### Material to process ###

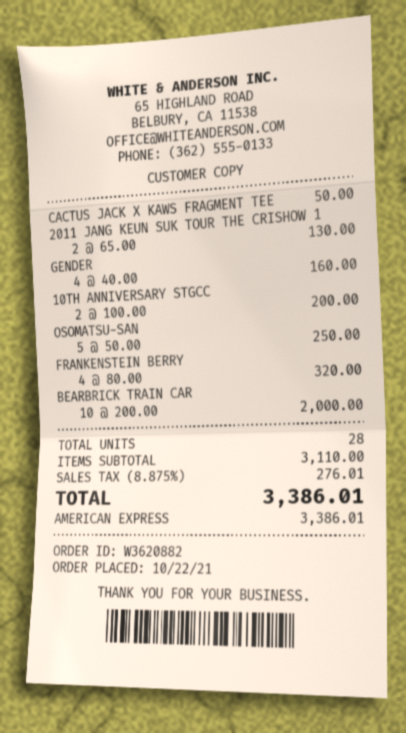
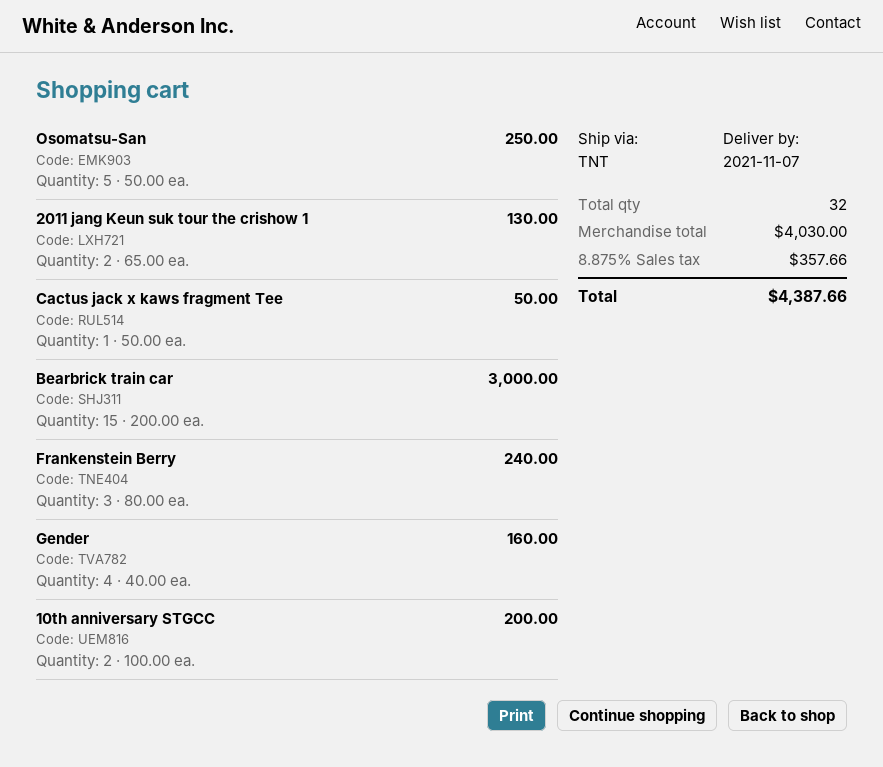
FRANKENSTEIN BERRY: 4 x 80.00 = 320.00 -> 3 x 80.00 = 240.00
BEARBRICK TRAIN CAR: 10 x 200.00 = 2000.00 -> 15 x 200.00 = 3000.00
total quantity: 28 -> 32
subtotal: 3110.00 -> 4030.00
tax: 8.875% = 276.01 -> 8.875% = 357.66
total: 3386.01 -> 4387.66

###

## [Exercise requirements]
Could you transcribe all of the data exactly and omit the pictures?

## [Output for this exercise]
FRANKENSTEIN BERRY: 4 x 80.00 = 320.00 -> 3 x 80.00 = 240.00
BEARBRICK TRAIN CAR: 10 x 200.00 = 2000.00 -> 15 x 200.00 = 3000.00
total quantity: 28 -> 32
subtotal: 3110.00 -> 4030.00
tax: 8.875% = 276.01 -> 8.875% = 357.66
total: 3386.01 -> 4387.66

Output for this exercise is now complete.